Fala-se muito em tolerância.
Apregoa-se a necessidade desse preceito cristão.
Escreve-se sobre o valor de tão nobre auxiliar do amor.
Pouco, porém, se vive a mensagem da tolerância.
Sem ela, todos sabem, a própria beleza ressuma tristeza, e o cálice de licor do êxito se converte em taça de amargura, onde o tédio se demora.
No entanto, à hora de praticá-la, alega-se dificuldade.
Se alguém fere por ser doente, diz-se: "Não devemos permitir a ofensa para que o ultraje não domine".

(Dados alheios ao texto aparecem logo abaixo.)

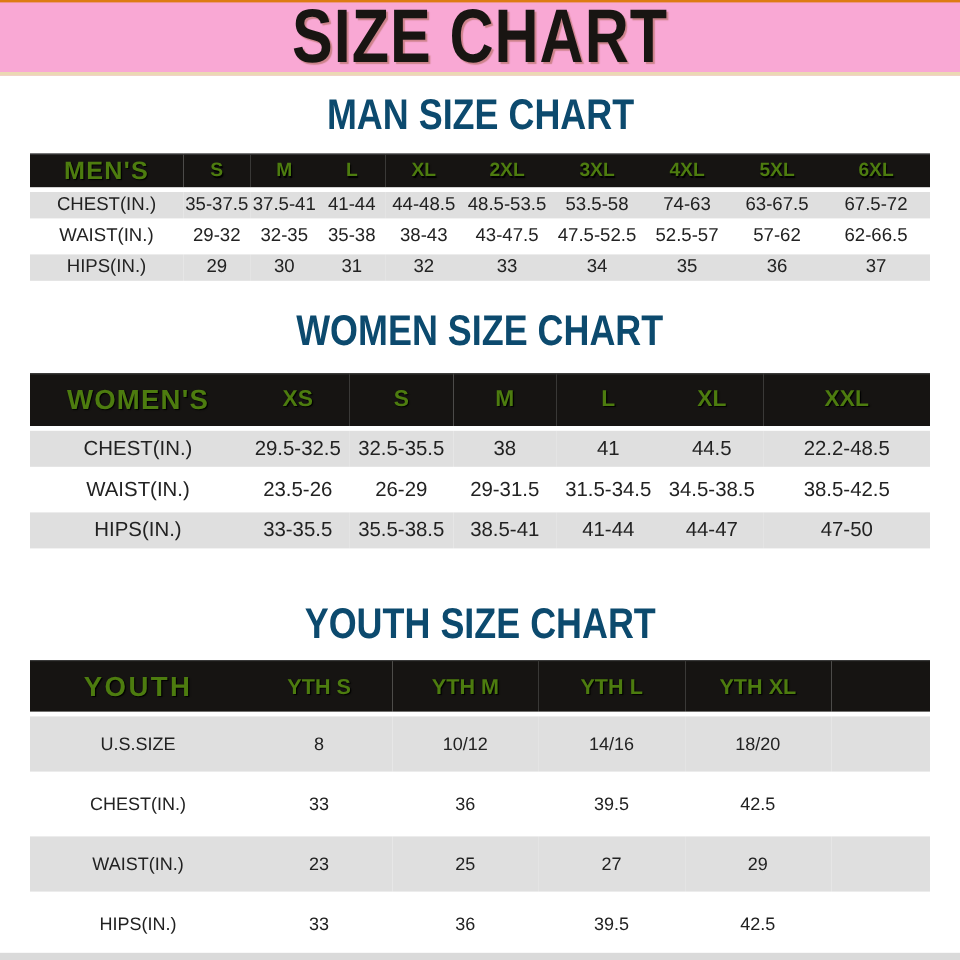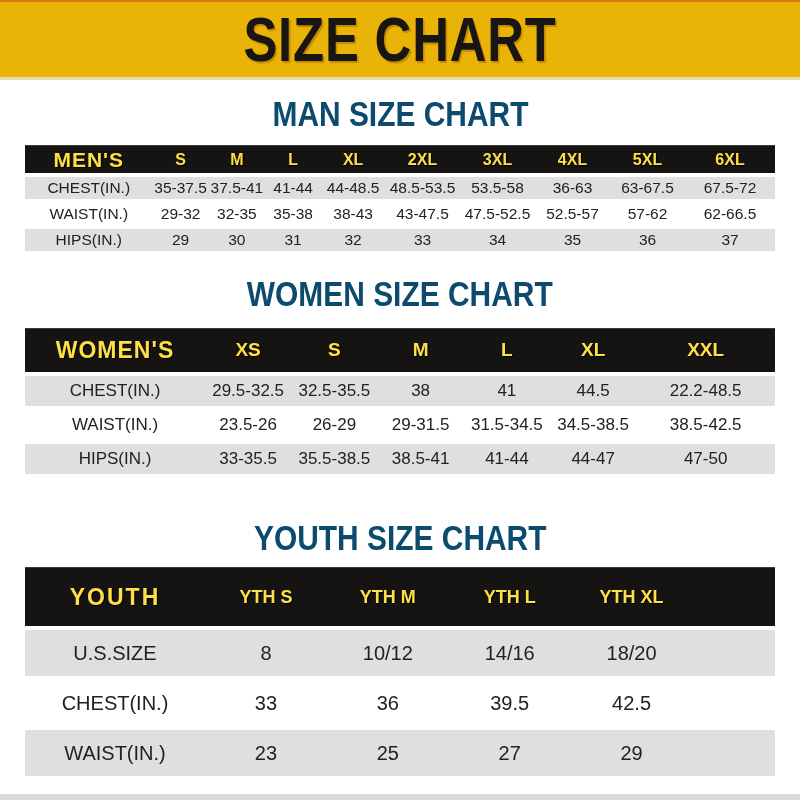"SIZE CHART" .banner { background: #eab308 -> #f9a8d4; height: 80px -> 63px }
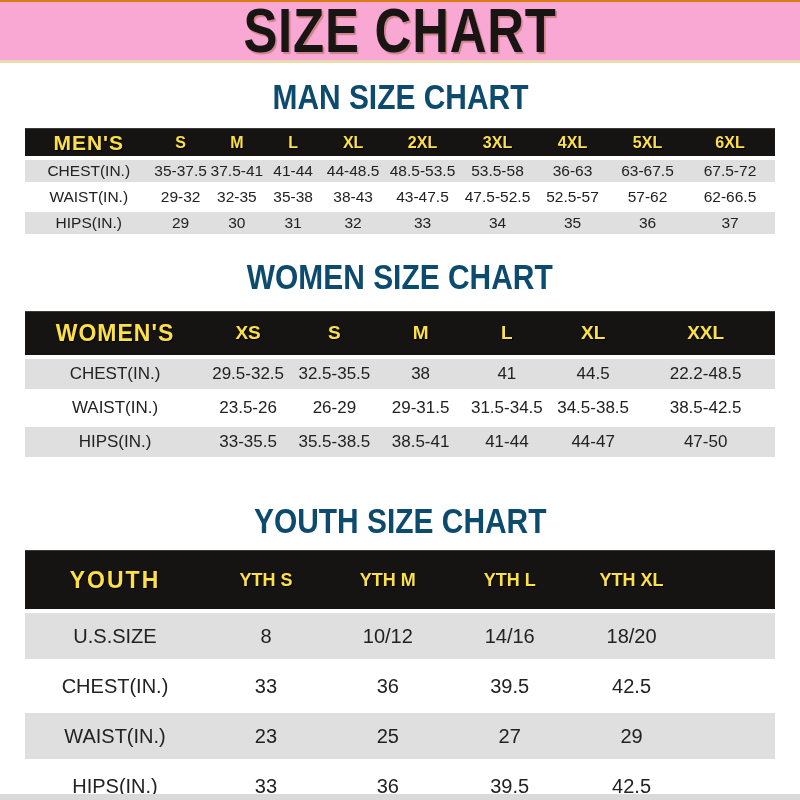"MEN'S" tr.head th { color: #fde047 -> #4d7c0f }
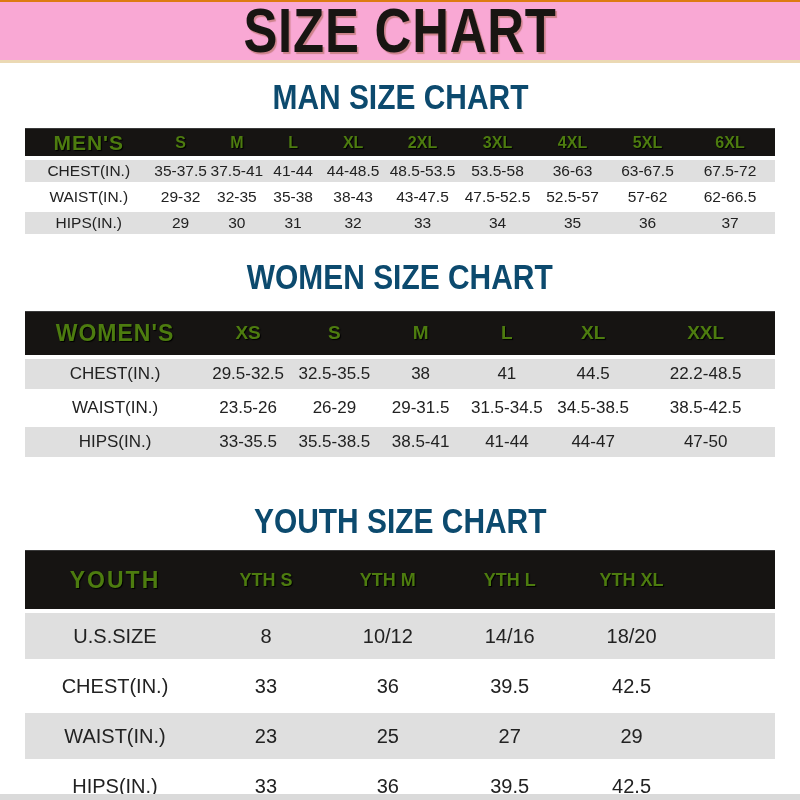"36-63" td { text: 36-63 -> 74-63 }
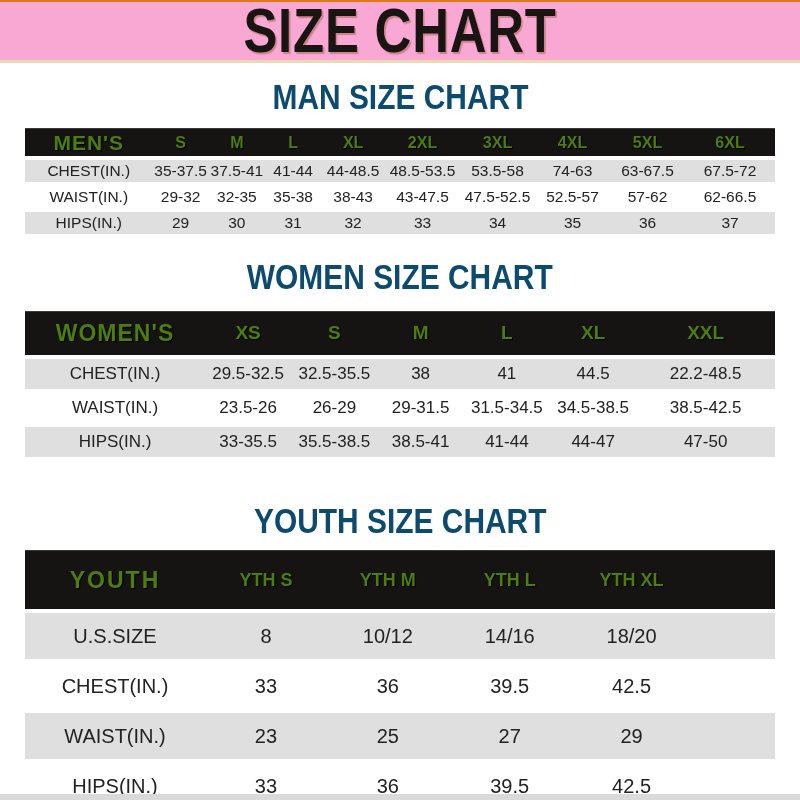"YOUTH" table.youth tr.head th { height: 59px -> 43px }
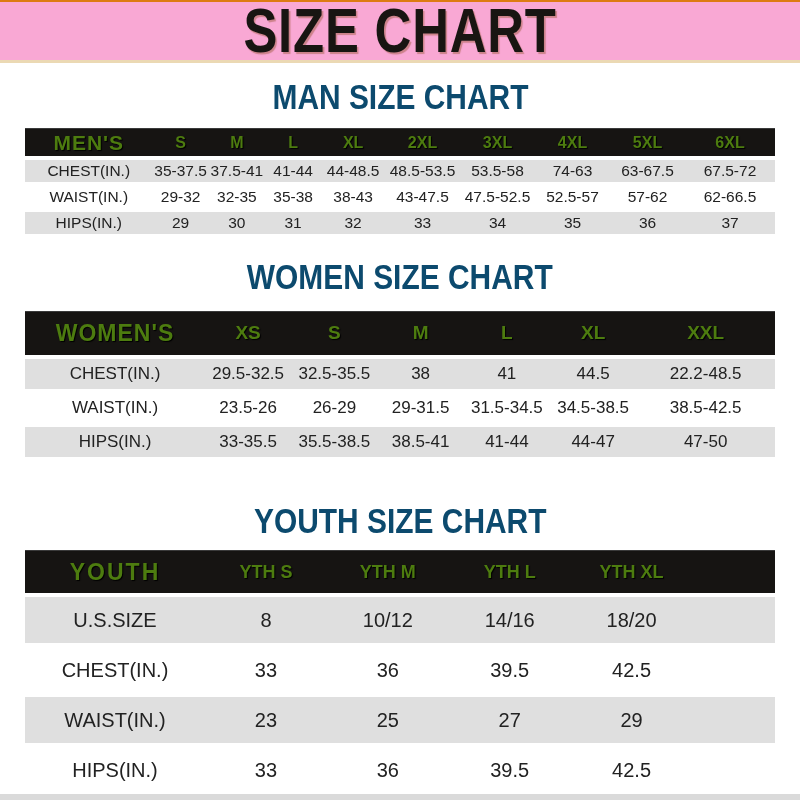"U.S.SIZE" table.youth tr.band td { font-size: 20px -> 15px }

Este emporcalha o chão por ser ignorante; aquele insiste no pedido porque é bronco; outro molesta, sem saber o que faz; outrem persegue, dominado pela própria infelicidade; alguém atropela, vencido por forças satanizantes; um erra por estupidez; mais outro desrespeita por viver num clima de animalidad e...
Todavia raros crentes e pugnadores da tolerância desculpam.
Justificando a atitude impiedosa, afirma-se que a exigência se faz necessária para que a ordem reine animando a disciplina.
Alguém se atrasa, e logo a maledicência açoita sem recordar a possibilidade de transtorno no tráfego.
O trajo não é digno, e imediatamente a censura fere, ignorando as circunstâncias que o modelaram.
O vizinho fala alto, e é classificado de mal-educado sem lembrar que pode ser um obsidiado.
O patrão é severo, e é tomado por algoz, esquecido de que ele também é servidor.
Toda reação nasce na conivência da razão, que se ajusta às justificativas da mente em desalinho.
Os que reagem perderam a força de agir.
Tolerância não é apenas um formoso roteiro teorizado: é uma diretriz atuante.
Sem os que erram, não se tem oportunidade de exercitar a tolerância. Como sabê-la constante, sem aqueles que a concitam à ação?
É imprescindível que haja descuidados e parvos, exigentes e sagazes, para que a tolerância possa fulgurar no coração.
Um santo piedoso, em excursão evangélica, foi assaltado por bandidos que lhe tomaram haveres.
Após espoliarem o modesto homem, expulsaram-no do caminho a pauladas...
Passados alguns minutos, eis que retornou o humilde e maltratado viajante.
Indagado por que retornava, respondeu que esquecera de entregar uma moeda de ouro, que guardava na bainha da túnica para uma necessidade futura, e que não fora removida...
E com a mais inocente atitude presenteou-a aos bandoleiros, seguindo, então, feliz e tranquilo.
Os bandidos, comovidos, se fizeram seus discípulos, após instarem com ela para que lhes falasse sobre a sua felicidade e a sua fé.
A tolerância perde e doa, sofre e desculpa e, parafraseando S.
Paulo, em torno da caridade, não se irrita, não maldiz, não sofre, não ultraja, não fere; ajuda sempre, disposta a servir, acendendo a clara luz do amor em todos os corações.